> **EXERCISE**:
Filter the listing so that only lines with the word "Quality" remain.

> **PROVIDED RECORDS**:
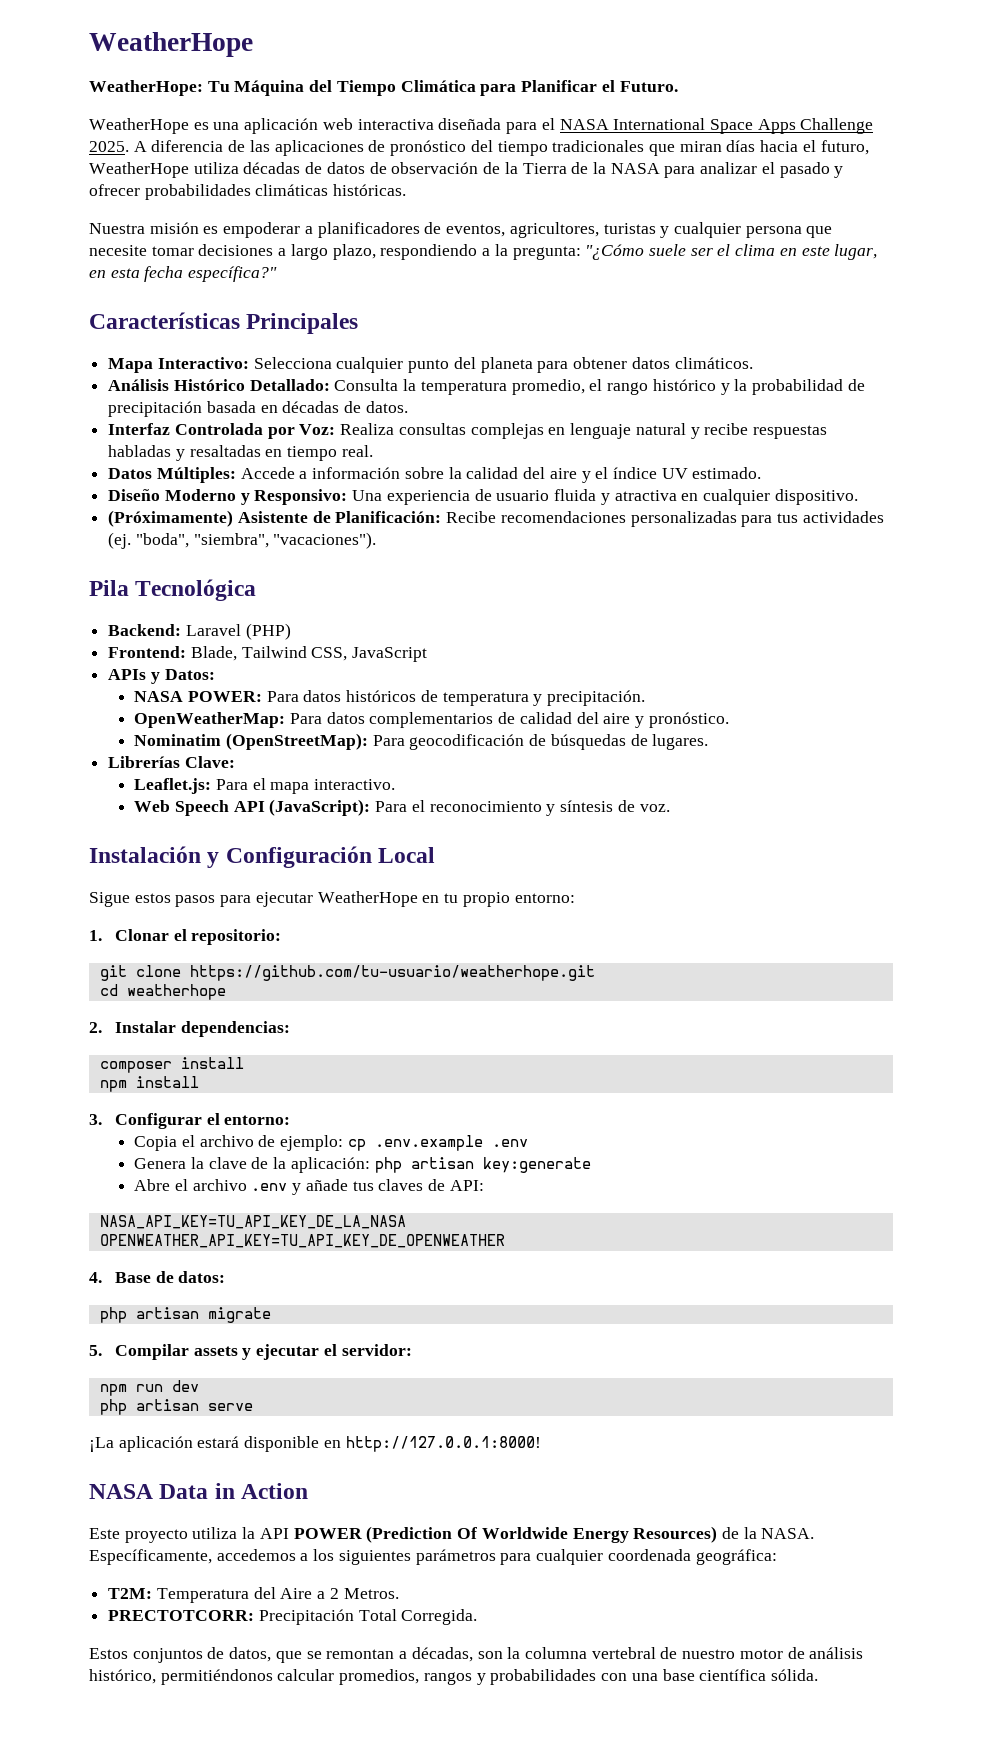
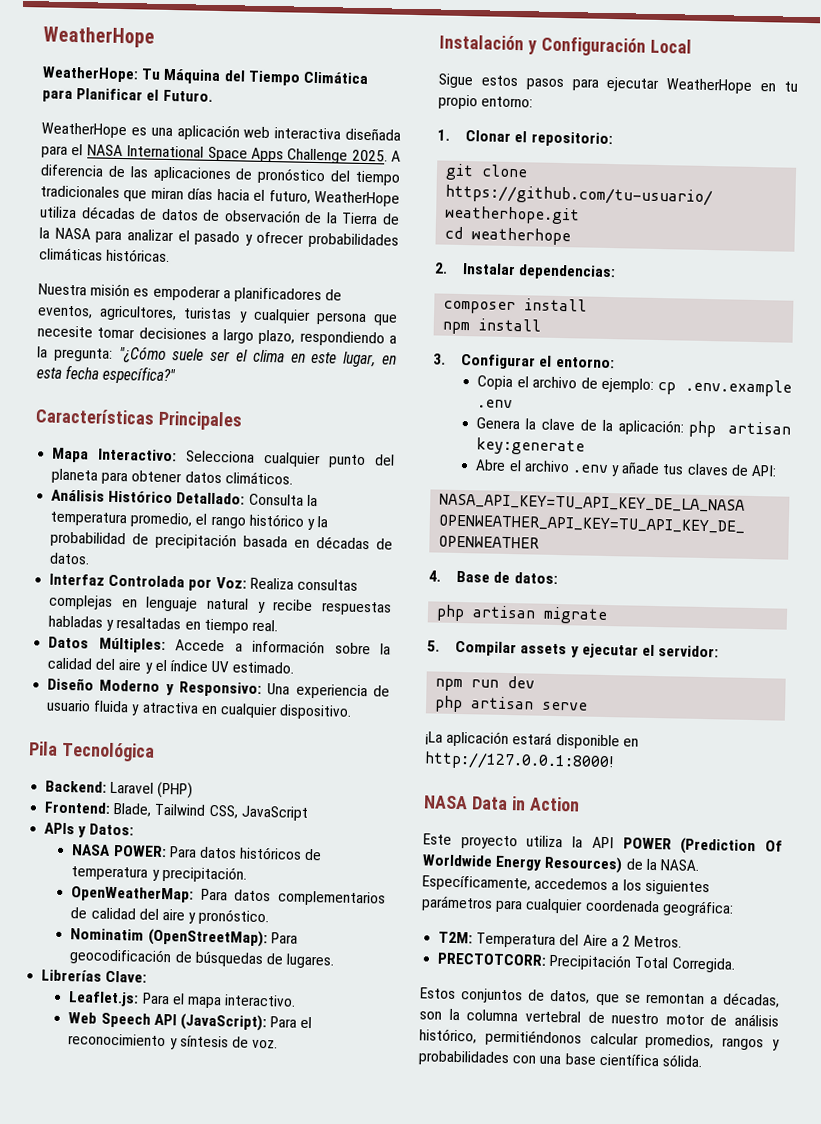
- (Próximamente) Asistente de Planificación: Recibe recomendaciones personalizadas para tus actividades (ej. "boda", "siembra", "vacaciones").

...

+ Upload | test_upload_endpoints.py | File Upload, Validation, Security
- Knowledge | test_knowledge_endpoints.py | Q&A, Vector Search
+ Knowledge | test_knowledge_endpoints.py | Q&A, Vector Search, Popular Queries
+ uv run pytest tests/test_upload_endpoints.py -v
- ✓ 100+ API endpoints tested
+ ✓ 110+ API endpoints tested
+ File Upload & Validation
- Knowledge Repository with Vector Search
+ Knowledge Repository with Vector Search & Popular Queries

==

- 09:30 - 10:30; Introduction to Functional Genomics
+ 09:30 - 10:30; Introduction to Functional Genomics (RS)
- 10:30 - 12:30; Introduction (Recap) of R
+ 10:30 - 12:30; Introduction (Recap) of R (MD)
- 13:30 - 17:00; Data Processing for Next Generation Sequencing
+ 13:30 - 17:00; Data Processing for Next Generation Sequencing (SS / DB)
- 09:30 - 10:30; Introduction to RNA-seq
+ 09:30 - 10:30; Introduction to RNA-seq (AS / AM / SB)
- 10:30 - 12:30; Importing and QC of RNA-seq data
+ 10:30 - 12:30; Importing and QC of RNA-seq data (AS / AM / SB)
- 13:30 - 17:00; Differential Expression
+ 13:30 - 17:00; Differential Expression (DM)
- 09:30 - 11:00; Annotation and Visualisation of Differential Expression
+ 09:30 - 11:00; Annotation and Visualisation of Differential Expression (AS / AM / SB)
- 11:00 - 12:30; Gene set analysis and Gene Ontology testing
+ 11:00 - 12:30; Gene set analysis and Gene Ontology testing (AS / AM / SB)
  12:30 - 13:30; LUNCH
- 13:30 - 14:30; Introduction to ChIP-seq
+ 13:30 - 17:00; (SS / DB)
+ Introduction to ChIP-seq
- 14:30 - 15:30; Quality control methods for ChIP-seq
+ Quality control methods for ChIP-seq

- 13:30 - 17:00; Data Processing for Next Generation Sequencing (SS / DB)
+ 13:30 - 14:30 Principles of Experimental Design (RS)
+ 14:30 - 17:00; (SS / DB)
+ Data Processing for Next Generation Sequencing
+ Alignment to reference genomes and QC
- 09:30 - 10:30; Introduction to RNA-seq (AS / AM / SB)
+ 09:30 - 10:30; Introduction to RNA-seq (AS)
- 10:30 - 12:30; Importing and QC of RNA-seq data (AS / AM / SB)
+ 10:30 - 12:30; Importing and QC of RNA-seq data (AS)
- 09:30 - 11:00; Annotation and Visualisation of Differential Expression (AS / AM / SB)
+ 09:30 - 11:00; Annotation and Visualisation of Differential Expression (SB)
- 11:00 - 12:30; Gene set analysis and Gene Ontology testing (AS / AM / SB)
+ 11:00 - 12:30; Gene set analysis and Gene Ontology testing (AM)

> **RESULT OF THIS EXERCISE**:
- 14:30 - 15:30; Quality control methods for ChIP-seq
+ Quality control methods for ChIP-seq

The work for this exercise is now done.